席に戻った彼女は、他の社員がしているように小袋を開け、豆を食べ始めた。
去年の彼女なら、そのまま持ち帰るか、化粧室脇のゴミ箱に捨てていただろう。
「あれ、どうした?」
「え?」
「いえ、貴女が食べているなんて、初めてじゃない?」
「そうですか…。けっこう美味しいですね」
「そうでしょ。きっと今年はいいことあるかもしれないわね。私は三個獲得したわ」
「まあ。凄い」
「そんな遠慮じゃ、ダメよ。
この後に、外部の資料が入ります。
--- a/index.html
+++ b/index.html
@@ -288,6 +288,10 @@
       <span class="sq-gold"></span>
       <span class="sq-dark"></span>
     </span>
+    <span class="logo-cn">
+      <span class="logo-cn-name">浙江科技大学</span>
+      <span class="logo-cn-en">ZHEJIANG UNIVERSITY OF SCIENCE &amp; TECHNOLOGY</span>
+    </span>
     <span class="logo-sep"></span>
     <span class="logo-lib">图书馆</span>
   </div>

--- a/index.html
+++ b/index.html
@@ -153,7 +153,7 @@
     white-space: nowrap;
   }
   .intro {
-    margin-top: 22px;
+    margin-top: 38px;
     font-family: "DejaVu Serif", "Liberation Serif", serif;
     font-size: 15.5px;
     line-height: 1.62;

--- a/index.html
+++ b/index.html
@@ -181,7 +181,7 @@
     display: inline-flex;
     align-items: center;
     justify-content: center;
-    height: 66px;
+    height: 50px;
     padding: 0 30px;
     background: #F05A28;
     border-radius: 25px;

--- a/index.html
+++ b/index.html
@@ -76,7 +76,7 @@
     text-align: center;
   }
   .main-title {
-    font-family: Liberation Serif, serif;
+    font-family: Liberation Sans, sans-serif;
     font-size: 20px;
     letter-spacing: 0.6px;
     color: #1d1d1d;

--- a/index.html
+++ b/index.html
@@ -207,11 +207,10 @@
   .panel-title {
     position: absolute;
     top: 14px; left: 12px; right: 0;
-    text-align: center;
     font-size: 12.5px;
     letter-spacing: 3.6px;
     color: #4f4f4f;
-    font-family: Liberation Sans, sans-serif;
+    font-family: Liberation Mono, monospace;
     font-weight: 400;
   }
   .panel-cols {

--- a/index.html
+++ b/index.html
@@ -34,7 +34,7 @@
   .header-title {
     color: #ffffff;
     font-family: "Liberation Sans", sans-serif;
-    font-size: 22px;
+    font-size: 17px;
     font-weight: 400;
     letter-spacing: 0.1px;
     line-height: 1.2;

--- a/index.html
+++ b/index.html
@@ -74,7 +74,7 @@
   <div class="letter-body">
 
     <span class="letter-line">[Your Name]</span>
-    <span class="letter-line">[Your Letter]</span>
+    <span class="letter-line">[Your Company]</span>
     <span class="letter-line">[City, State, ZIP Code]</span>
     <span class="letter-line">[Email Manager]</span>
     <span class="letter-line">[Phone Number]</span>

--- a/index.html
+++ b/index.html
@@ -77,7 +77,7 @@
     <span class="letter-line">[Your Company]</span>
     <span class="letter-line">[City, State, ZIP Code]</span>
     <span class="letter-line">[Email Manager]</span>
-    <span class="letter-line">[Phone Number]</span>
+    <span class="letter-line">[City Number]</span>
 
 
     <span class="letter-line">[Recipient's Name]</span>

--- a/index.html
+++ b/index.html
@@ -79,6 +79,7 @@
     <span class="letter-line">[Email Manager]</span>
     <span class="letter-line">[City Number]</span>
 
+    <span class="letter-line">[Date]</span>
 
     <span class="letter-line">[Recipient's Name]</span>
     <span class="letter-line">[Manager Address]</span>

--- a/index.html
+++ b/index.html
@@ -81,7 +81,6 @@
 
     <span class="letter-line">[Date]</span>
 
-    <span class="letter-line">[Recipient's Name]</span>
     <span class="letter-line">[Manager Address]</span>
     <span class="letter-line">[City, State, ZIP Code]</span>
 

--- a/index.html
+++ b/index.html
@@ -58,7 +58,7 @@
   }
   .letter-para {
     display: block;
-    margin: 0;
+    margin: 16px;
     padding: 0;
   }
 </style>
強く生き残らなくちゃ…ね」
年配の事務員さんは、そう言いながらまだ探しながら離れて行った。
業務をし始めて彼女は口の中に違和感を感じた。
さきほど食べた豆の皮が歯の隙間に入り込んでいるようだ。
舌先でもぞもぞと探るが なかなか取れない。
「どうした?」
横を通った(豆を取り合った)男性社員がぼそりと言った。
「僕もひっかかったよ。さっき取れた」
彼女は、恥ずかしく、頬をひきしめそっぽ向いた。
まだ取れない豆をもぞもぞ……(あ、取れた)
歯で噛みしめると、また香ばしい豆の味が口に広がった。
彼女は、口元を緩め、ふと微笑んだ。
はっと、周りを見回す。誰も見ていなかったようだ。
彼女は、何事もなかったようにまた仕事を始めた。

この月もフォトフレームにはパズルのピースははまらなかった。